Herman Yang, head of cloud enterprise at Moloco: Enhance with machine learning
“Marketers need to contend with a constantly swinging pendulum, between customers who want personalised ads and those who feel like it’s too invasive of their privacy. To counter this, more marketers are moving towards first-party data strategies that bake privacy in right from the start. Marketers can still monetise and use this data for targeted ad campaigns, without relying on third-party cookies. By enhancing this first-party data with machine learning, they can deliver more bespoke campaigns in real time, boost user acquisition and retention, all while continuing to prioritise consent and privacy.”
Hugh Stevens, commercial director at LiveRamp: Look towards mutually beneficial partnerships
“The future of AdTech is cookie-less, privacy-first and collaborative. As brands try to transition away from third-party cookies and fill in the gaps left by this sunsetting, they’re looking to extract more value out of first-party data, as well as to leverage other companies’ first-party data. As such, they’re turning to mutually beneficial partnerships for data collaboration to generate high-value insights.”
But don’t forget zero-party
In an ideal world, consumers would willingly offer up their data to ensure brands recognised their online preferences and efficiently offered a relevant service or product.
Many of our data specialists recommended this zero-party data approach as a sensible solution to the loss of third-party data.
April Mullen, director of brand and content marketing at SparkPost: Renew focus on emails
“In the ever-changing privacy landscape, accessing third-party and second-party data will become increasingly complex, forcing zero-party and first-party data into the spotlight.
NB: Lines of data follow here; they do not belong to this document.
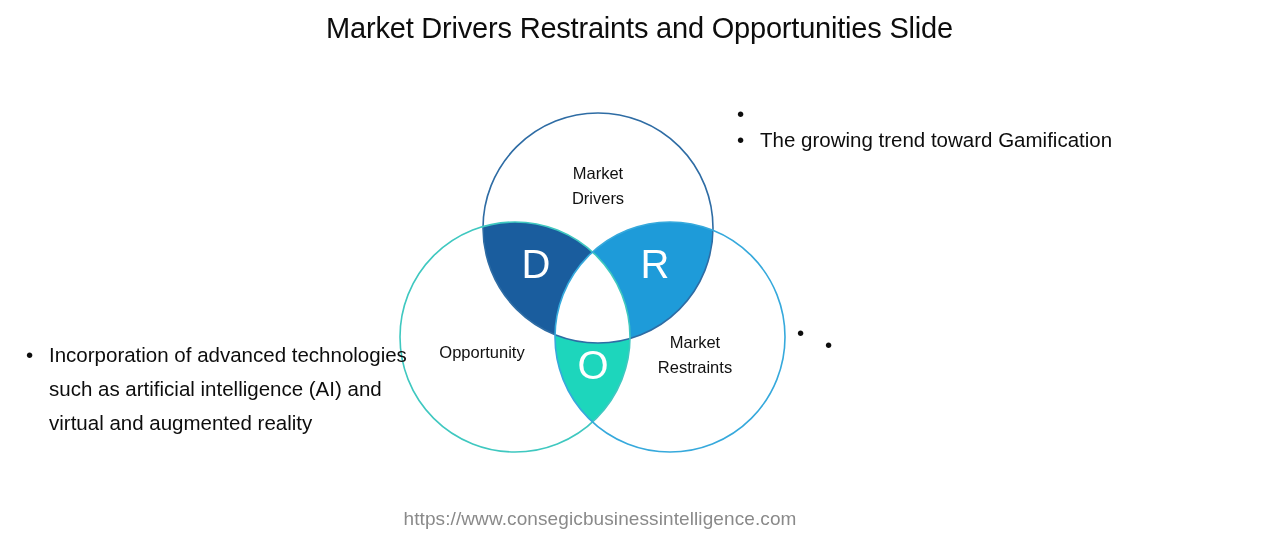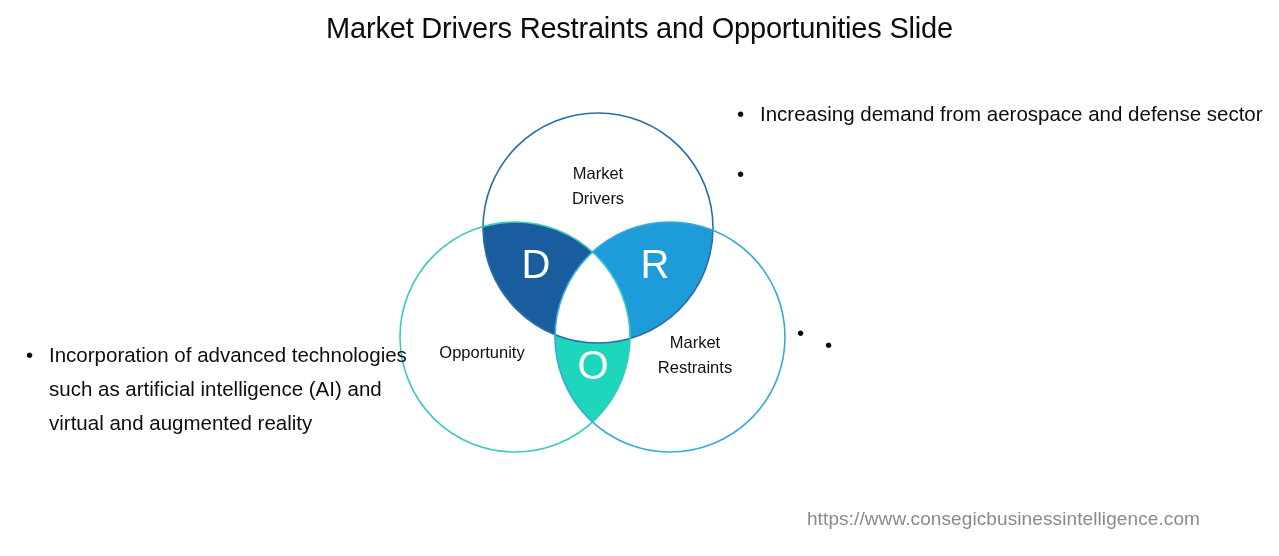--- a/index.html
+++ b/index.html
@@ -105,21 +105,21 @@
     width: 390px;
   }
   #opportunity-list .bullet-item { margin-bottom: 0; }
 
   
   #footer-url {
     position: absolute;
     left: 0;
     top: 508px;
     width: 1200px;
-    text-align: right;
+    text-align: center;
     font-size: 19px;
     color: #8a8a8a;
     letter-spacing: 0.1px;
   }
 </style>
 </head>
 <body>
 
 <div id="slide">
 
@@ -171,24 +171,24 @@
       <text class="venn-caption" x="482" y="358">Opportunity</text>
 
       <text class="venn-caption" x="695" y="348">Market</text>
       <text class="venn-caption" x="695" y="373">Restraints</text>
     </svg>
   </div>
 
   <ul class="bullet-list" id="drivers-list">
     <li class="bullet-item">
       <span class="bullet-dot">•</span>
-      <span>Increasing demand from aerospace and defense sector</span>
-    </li>
-    <li class="bullet-item">
-      <span class="bullet-dot">•</span>
+    </li>
+    <li class="bullet-item">
+      <span class="bullet-dot">•</span>
+      <span>The growing trend toward Gamification</span>
     </li>
   </ul>
 
   <ul class="bullet-list" id="restraints-list">
     <li class="bullet-item">
       <span class="bullet-dot">•</span>
     </li>
     <li class="bullet-item indented">
       <span class="bullet-dot">•</span>
     </li>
Now is the time for marketers to ensure they have a strategy in place that capitalises on these previously overlooked methods of data collection, with a renewed focus on email and other channels that are powered by zero and first-party data.”
Jonathon Grubin, founder & CEO at SoPost: Product sampling is the way to go
“We’re seeing many brands look towards product sampling as a way to capture quality zero- and first-party data in a compliant way. As third-party cookies are faded out, the importance of advertisers having their own data sets is so high, yet one of the challenges they face is how to gather it.
“The value exchange that exists with online sampling (where a consumer receives a free product partly in exchange for some first-party data and the option to opt-in to further marketing) means that brands are able to capture this data at a much lower cost, and at much higher quality. Additionally, because of the value exchange and the fact the consumer is receiving a real brand experience at home, the value of the data, and the consumer’s engagement, is also higher.”
Stuart Russell, CSO at Planning-inc: Be customer-centric wherever possible
“By intelligently combining zero-party data with first-party data, brands can get a more robust and holistic view of their individual customers. In other words, by combining traditional first-party data such as demographics, purchase history or website activity with personal details the customer voluntarily shares, the feedback between brand and user actually enhances persona segmentations.
“It essentially presents brands with a chance to contextualise communications with a broader appreciation of customers’ beliefs and interests, moving beyond a purely transactional relationship. This is customer-centricity at its best.”